Abstract

This paper describes a SAR image focuser application exploiting General-purpose Computing On Graphics Processing Units (GPGPU), developed within the European Space Agency (ESA) funded SARIPA project. Instead of relying on distributed technologies, such as clustering or High-performance Computing (HPC), the SARIPA processor is designed to run on a single computer equipped with multiple GPUs. To exploit the computational power of the latter, while retaining a high level of hardware portability, SARIPA is written using the Open Computing Language (OpenCL) framework rather than the more widespread Compute Unified Device Architecture (CUDA).
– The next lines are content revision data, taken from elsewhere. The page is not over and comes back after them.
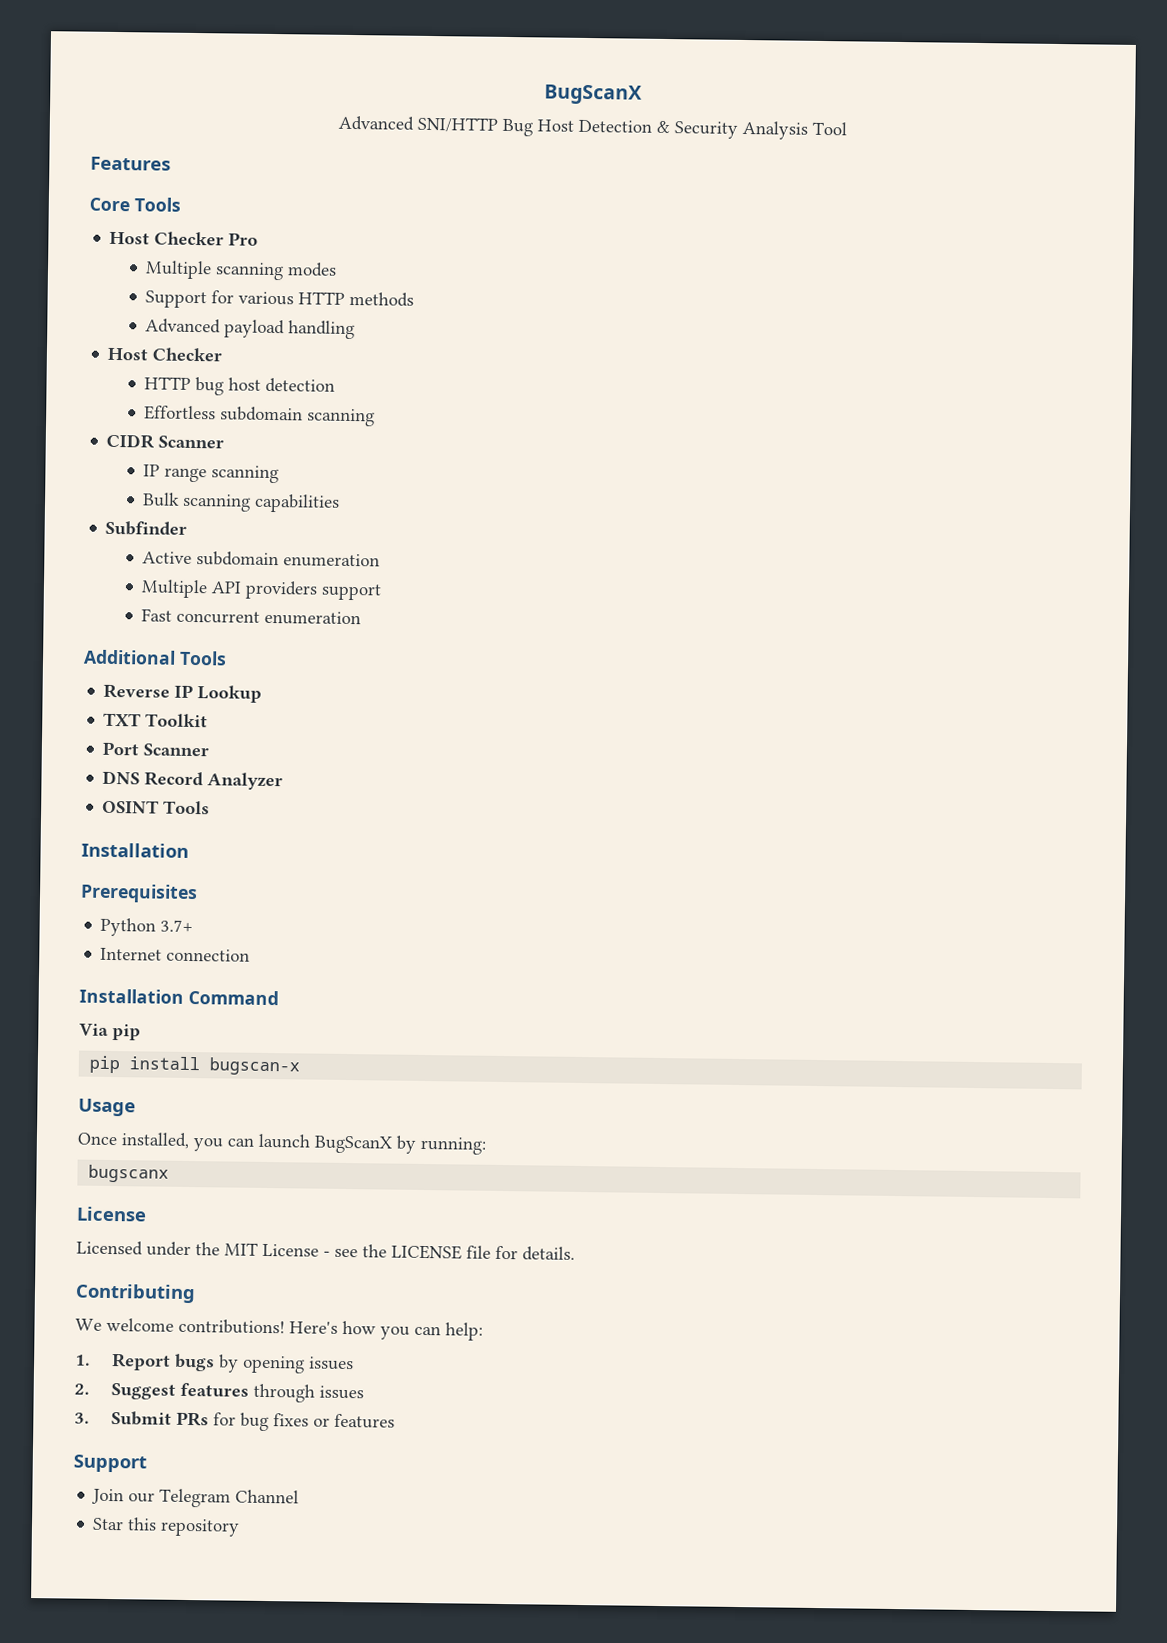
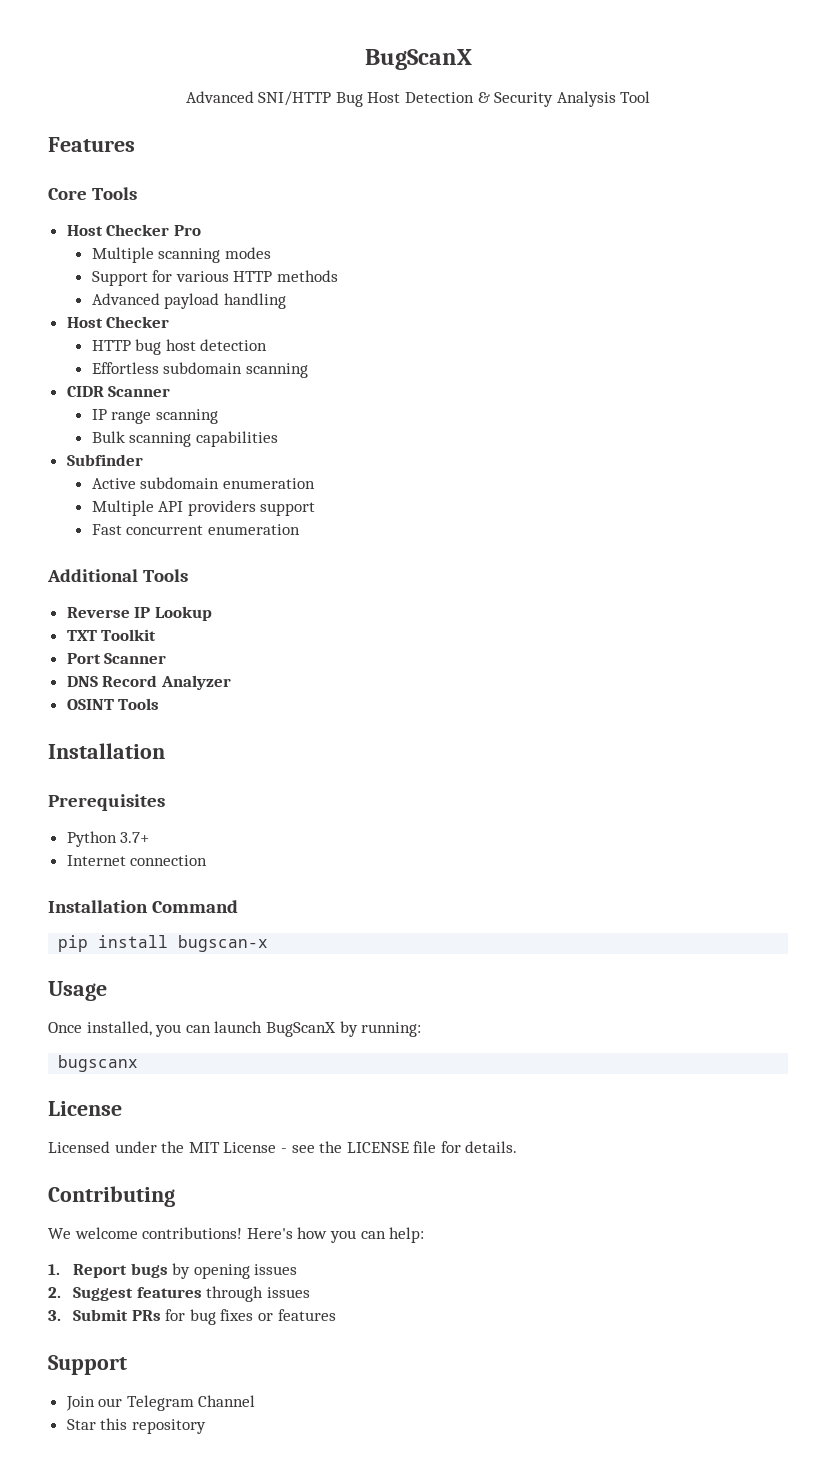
- Via pip

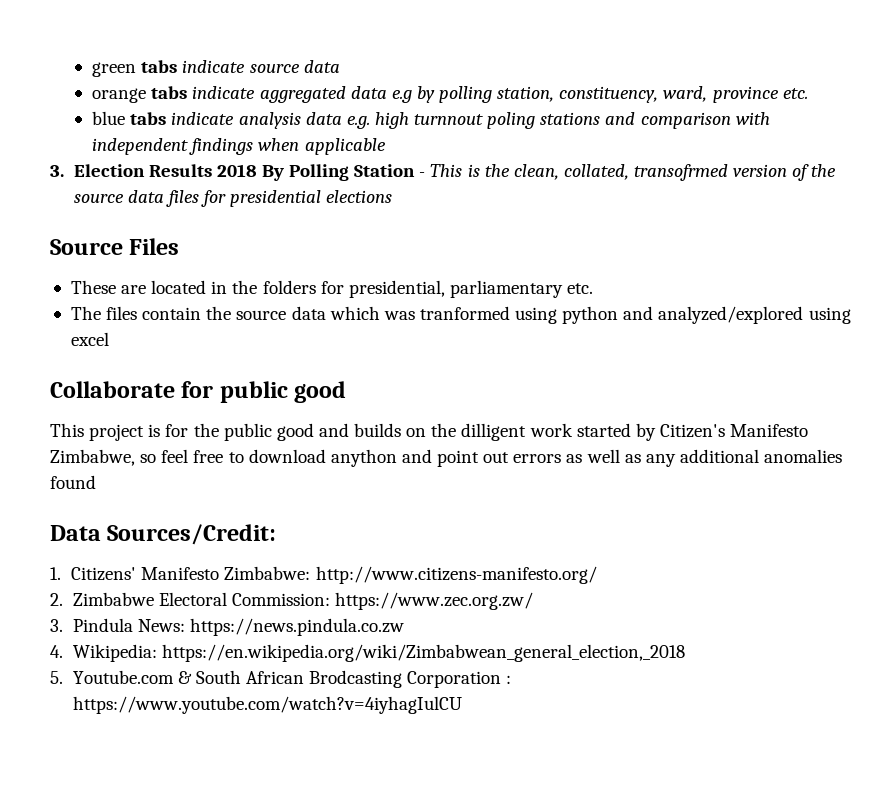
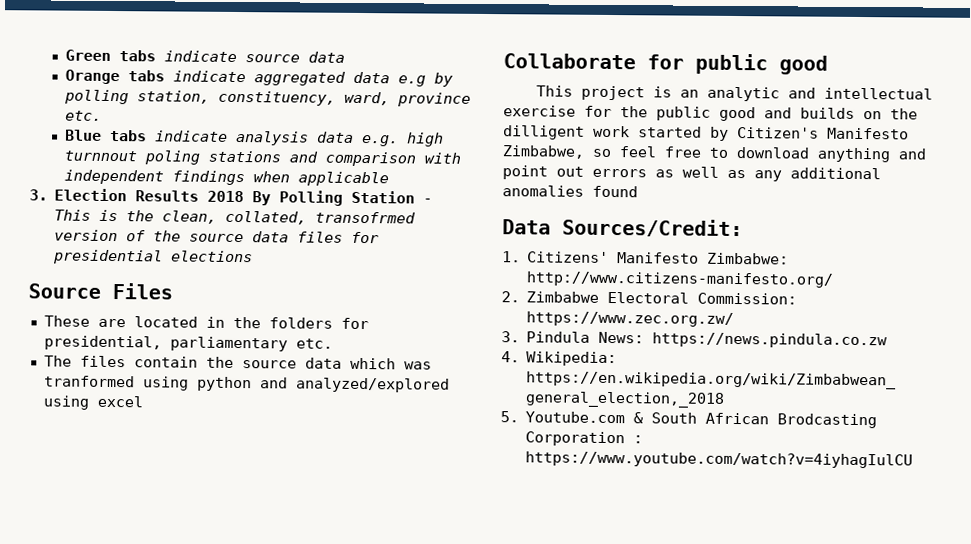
- green tabs indicate source data
+ Green tabs indicate source data
- orange tabs indicate aggregated data e.g by polling station, constituency, ward, province etc.
+ Orange tabs indicate aggregated data e.g by polling station, constituency, ward, province etc.
- blue tabs indicate analysis data e.g. high turnnout poling stations and comparison with independent findings when applicable
+ Blue tabs indicate analysis data e.g. high turnnout poling stations and comparison with independent findings when applicable
- This project is for the public good and builds on the dilligent work started by Citizen's Manifesto Zimbabwe, so feel free to download anython and point out errors as well as any additional anomalies found
+ This project is an analytic and intellectual exercise for the public good and builds on the dilligent work started by Citizen's Manifesto Zimbabwe, so feel free to download anything and point out errors as well as any additional anomalies found

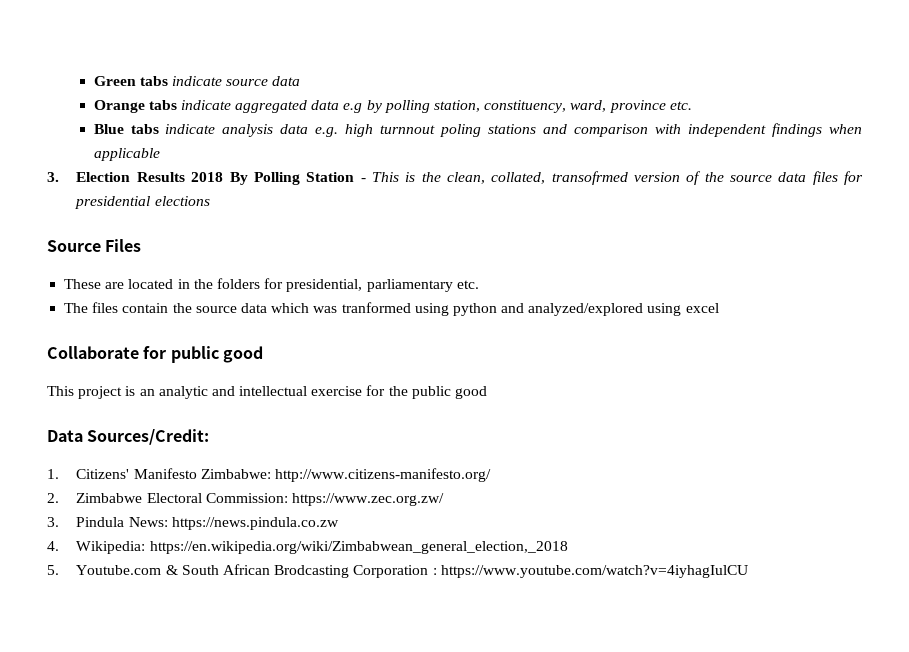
- This project is an analytic and intellectual exercise for the public good and builds on the dilligent work started by Citizen's Manifesto Zimbabwe, so feel free to download anything and point out errors as well as any additional anomalies found
+ This project is an analytic and intellectual exercise for the public good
This allows the application to exploit both GPUs and CPUs without requiring any code modification or duplication. A further level of optimization is achieved thanks to a software architecture, which mimics a distributed computing environment, although implemented on a single machine. SARIPA's performance is demonstrated on ENVISAT ASAR Stripmap imagery, for which a real-time performance of 8.5s is achieved, and on Sentinel-1 Interferometric Wideswath (IW) raw data products, for which a near-real time processing time of about 1min is required. Such a performance has the potential of significantly reducing the storage requirements for wide-area monitoring applications, by avoiding the need of maintaining large permanent archives of Level 1 (focused) imagery, in favor of lighter Level 0 (raw) products, which can be focused on-the-fly within the user's application processing pipelines at almost no overhead.